Federal prosecutors charged Ali Alzabarah and Ahmad Abouammo, the former social media group employees, along with a third man, Ahmed Almutairi, who is accused of acting as an intermediary for Saudi Arabia, for their roles in the alleged scheme.
“The criminal complaint unsealed today alleges that Saudi agents mined Twitter’s internal systems for personal information about known Saudi critics and thousands of other Twitter users,” said David Anderson, the US attorney in San Francisco.
The case raises questions about the security of user data held by large social media platforms such as Twitter, which provide outlets for dissent in countries such as Saudi Arabia but also hold stores of information that are an attractive target for authoritarian regimes.
Mr Abouammo, 41, was arrested in Seattle on Tuesday, prosecutors said. Mr Alzabarah, 35, and Mr Almutairi, 30, are believed to be in Saudi Arabia, according to the justice department. The trio are charged with acting as illegal foreign agents, while Mr Abouammo is also charged with falsifying records.
Lawyers for the men could not be immediately identified. The Saudi embassy in Washington DC did not return a request for comment.
The information allegedly accessed by Mr Abouammo and Mr Alzabarah between 2014 and 2015 included the email addresses, IP addresses and dates of birth of people behind Twitter accounts targeted by the Saudi government and the Saudi Royal Family.
On one occasion in 2015, Mr Alzabarah allegedly accessed the email and IP addresses for four specific Twitter accounts. The same day, an unnamed Saudi official, who Mr Alzabarah is accused of having contact with, saved a note in his emails that referenced details about the users, prosecutors alleged.
“He is Turkey and has a friend, or something, and they use the same Michigan State University account,” the note allegedly said about one of the users. “This one is a professional . . . We tracked him and found that 12 days ago he signed in once without encryption,” the note allegedly said about another, referencing a specific IP address.
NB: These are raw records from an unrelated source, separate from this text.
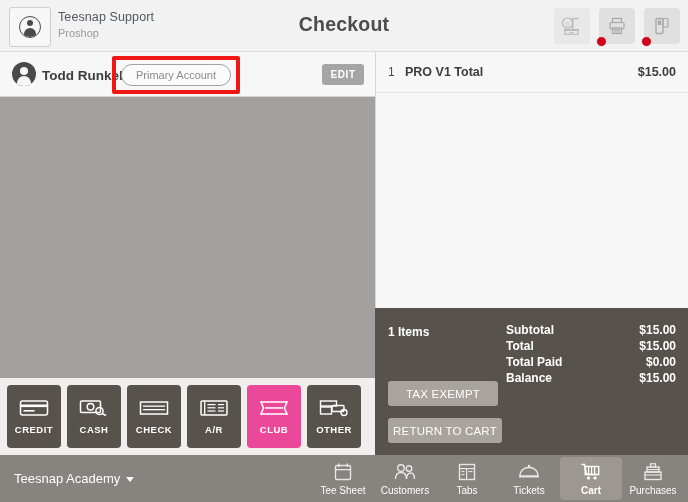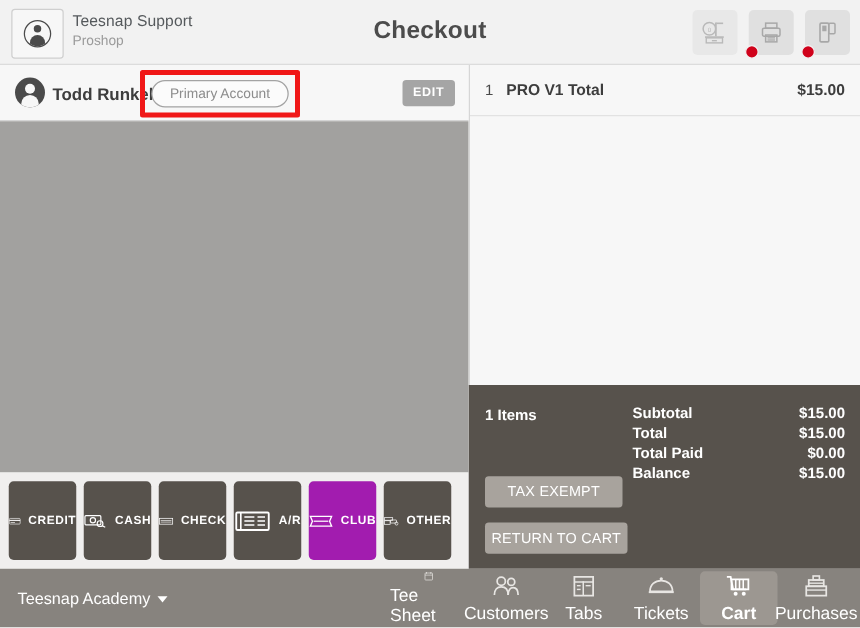"CREDIT" .pay-btn { flex-direction: none -> column }
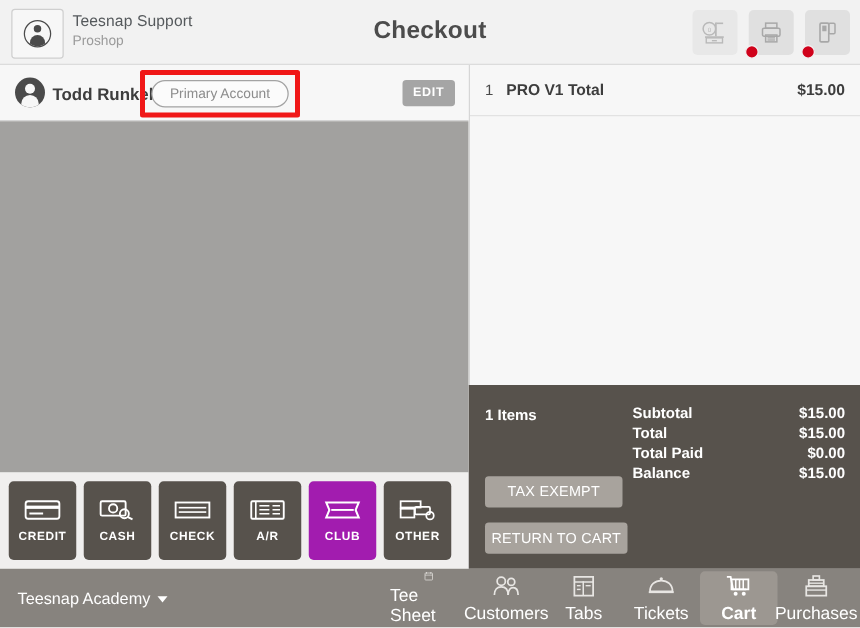"CLUB" .pay-btn.disabled { background: #a21caf -> #ec4899 }
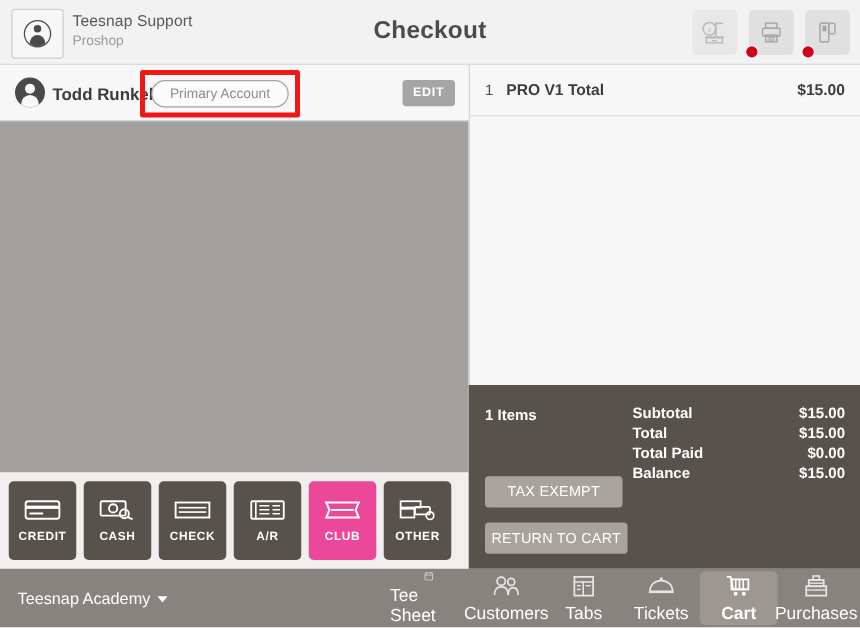"Tee Sheet" .nav-item .nlbl { font-size: 14px -> 10px }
The justice department said that the information could have been used to identify and locate the Twitter users who published the posts. The former employees were given a luxury watch and cash in exchange for the information, prosecutors alleged.
John Bennett, a top FBI official in California, said the defendants operated “under the direction and control of the government of Saudi Arabia”.
“The FBI will not stand by and allow foreign governments to illegally exploit private user information from US companies,” he said in a statement.
A Twitter spokesperson said the company “limits access to sensitive account information to a limited group of trained and vetted employees”.
“We would like to thank the FBI and the US Department of Justice for their support with this investigation. We recognise the lengths bad actors will go to try and undermine our service,” the person added.